Side Street (Anthony Mann, 1950). This sweaty film noir casts the ever-wooden Farley Granger as Joe Norson, a down-on-his-luck postal worker who decides to steal some cash from a law office on his route. What he believes to be a small sum is in fact tens of thousands of dollars. More problematically, the funds in question belong to highly corrupt individuals who have zero reservations about resorting to murderous violence to retrieve what’s theirs. Working from a script by Sydney Boehm, director Anthony Mann gives Side Street the cold weight of a fully loaded revolver. He takes particular pleasure in steadily ratcheting up the pressure on his protagonist until it seems every choice his makes is a laughably pathetic stalling tactic in avoiding a bruising comeuppance. Jean Hagen is terrific as a tippling songstress who Joe foolishly believes will help extricate him from his dilemma.

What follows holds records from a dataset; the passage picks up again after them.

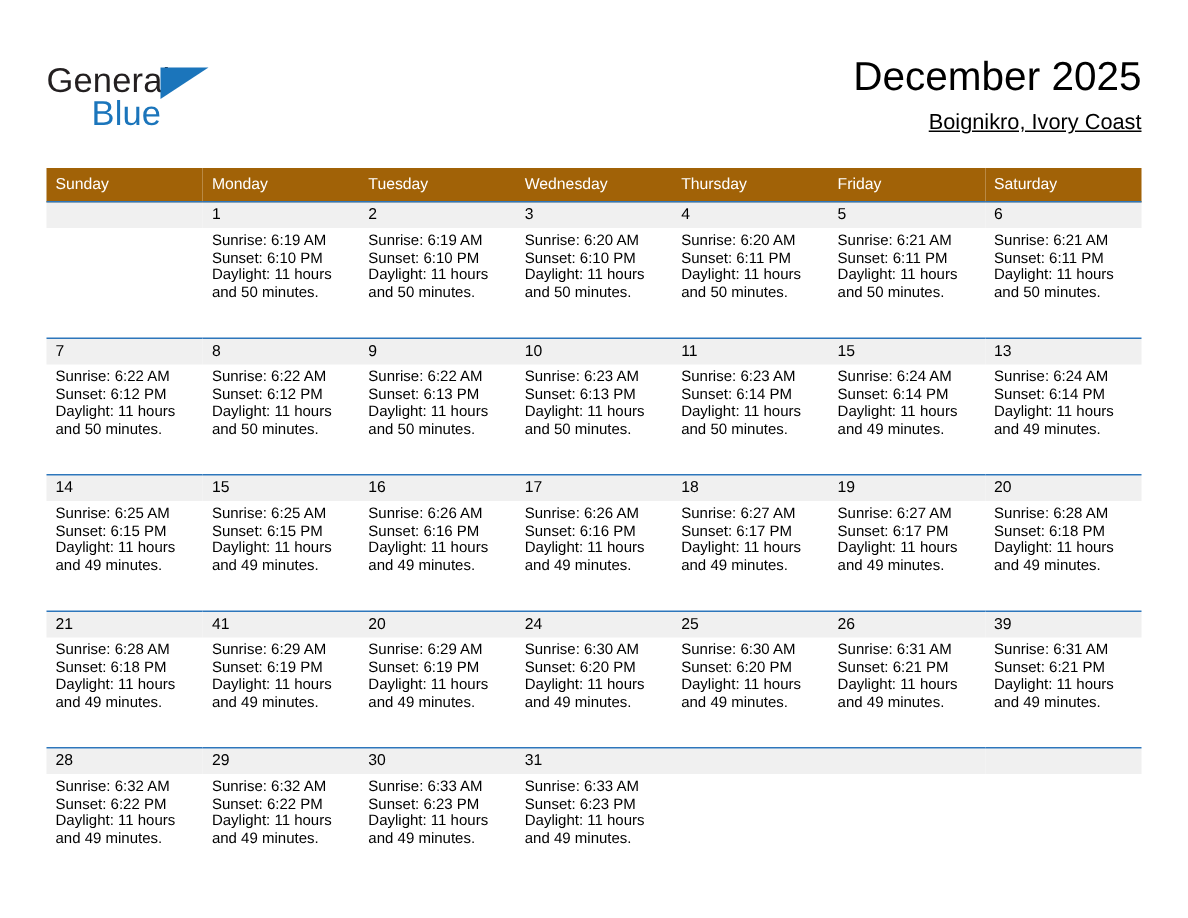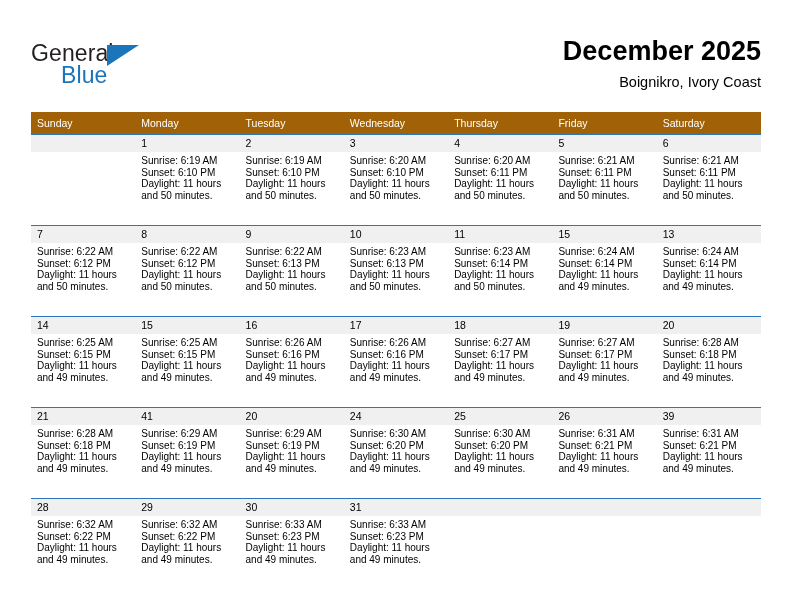--- a/index.html
+++ b/index.html
@@ -66,32 +66,33 @@
   }
 
   .titles {
     position: absolute;
     right: 0;
     top: 0;
     text-align: right;
   }
   .month-title {
     font-size: 27px;
-    font-weight: bold;
+    font-weight: normal;
     color: #000;
     line-height: 1.15;
     white-space: nowrap;
   }
   .location-title {
     font-size: 14.5px;
     font-weight: normal;
     color: #000;
     line-height: 1.2;
     margin-top: 7px;
     white-space: nowrap;
+    text-decoration: underline;
   }
 
   
   .calendar {
     position: absolute;
     left: 31px;
     top: 104px;
     width: 730px;
     border-collapse: collapse;
     table-layout: fixed;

Smithereens (Susan Seidelman, 1982). This feisty flick from the early nineteen-eighties details the struggles of Wren (Susan Berman), a transplant to New York City whose vague aspirations toward celebrity and nonexistent backup plan mean she’s constantly hustling. She catches the eye of a quintessential country mouse (Brad Rijn) and exploits his interest to have a van-mattress fallback whenever her latest scheme falls apart, as it almost inevitably does. Director Susan Seidelman shoots the city with a keen appreciation for its downtrodden misery; if nothing else, Smithereens served as a cinematic time capsule for the era just before Times Square started its long rebound to a Disney-ish tourist trap and helped scrub other dingy corners of the surrounding metropolis cleaner in the process. The film moves with raw energy and has a wry wisdom about it. The closing shot has a touch of pat Afterschool Special cautionary tale to it that clangs unpleasantly against the film’s overall scrappy vibe. Until that freeze-framed incongruity, Smithereens is a relentlessly splendid example of a distinct era in American independent filmmaking.

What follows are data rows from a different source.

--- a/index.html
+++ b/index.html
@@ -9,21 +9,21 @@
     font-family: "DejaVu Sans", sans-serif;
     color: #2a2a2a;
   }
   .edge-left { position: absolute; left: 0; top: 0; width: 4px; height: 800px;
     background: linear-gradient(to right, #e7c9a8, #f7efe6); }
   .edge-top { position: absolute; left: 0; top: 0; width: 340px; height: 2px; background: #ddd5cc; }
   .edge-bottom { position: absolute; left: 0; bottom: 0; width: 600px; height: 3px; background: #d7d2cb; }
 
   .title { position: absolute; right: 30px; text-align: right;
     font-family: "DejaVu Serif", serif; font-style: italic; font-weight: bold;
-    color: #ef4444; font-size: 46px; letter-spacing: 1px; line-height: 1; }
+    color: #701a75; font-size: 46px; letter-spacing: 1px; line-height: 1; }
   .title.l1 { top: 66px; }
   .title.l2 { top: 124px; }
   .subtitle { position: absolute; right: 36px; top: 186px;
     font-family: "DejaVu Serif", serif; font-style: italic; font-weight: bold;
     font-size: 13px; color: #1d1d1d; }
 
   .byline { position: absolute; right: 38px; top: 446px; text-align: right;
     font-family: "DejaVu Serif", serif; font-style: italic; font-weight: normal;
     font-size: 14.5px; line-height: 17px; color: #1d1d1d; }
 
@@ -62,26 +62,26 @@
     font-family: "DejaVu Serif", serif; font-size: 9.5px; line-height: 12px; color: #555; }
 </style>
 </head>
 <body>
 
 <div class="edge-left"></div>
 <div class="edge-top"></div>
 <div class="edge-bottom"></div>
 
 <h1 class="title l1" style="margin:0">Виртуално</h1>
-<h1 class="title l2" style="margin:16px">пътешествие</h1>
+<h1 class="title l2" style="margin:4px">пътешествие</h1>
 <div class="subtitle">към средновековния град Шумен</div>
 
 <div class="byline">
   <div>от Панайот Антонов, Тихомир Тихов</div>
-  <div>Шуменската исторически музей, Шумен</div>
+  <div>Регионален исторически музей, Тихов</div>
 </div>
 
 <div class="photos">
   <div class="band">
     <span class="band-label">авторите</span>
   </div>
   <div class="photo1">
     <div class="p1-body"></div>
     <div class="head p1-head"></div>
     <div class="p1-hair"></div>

The Batman (Matt Reeves, 2022). And so we go back to Gotham City again. Director Matt Reeves presides over the latest screen iteration of the traumatized oligarch who dons a cape in order to crusade against crime. Robert Pattinson brings maximum emo sulk to the role of Bruce Wayne, aligning with the tone of the film. The Batman follows the trajectory of going ever darker with each emergence from the reboot cocoon. As cinematic entertainment, it’s downright oppressive. Only Zoë Kravitz occasionally cuts through the gloom, mostly because she plays Selina Kyle, a.k.a. Catwoman, with a few moments of lively irritation and impatience. Everyone else overcommits, especially Paul Dano, whose take on the Riddler is such a scenery-gnawing embarrassment that it could almost be a surreptitious scheme to make Jim Carrey’s turn in the same role, in the 1995 film Batman Forever, seem like a feat of restraint and nuance by comparison. There are interesting ideas here and there, such as some skeptical interpretations, but they get knocked asunder by the thudding spectacle of it all, especially as the film’s running time stretches to a punishing three hours. There are only so many intense conversations in raspy whispers that any moviegoer should be subjected to.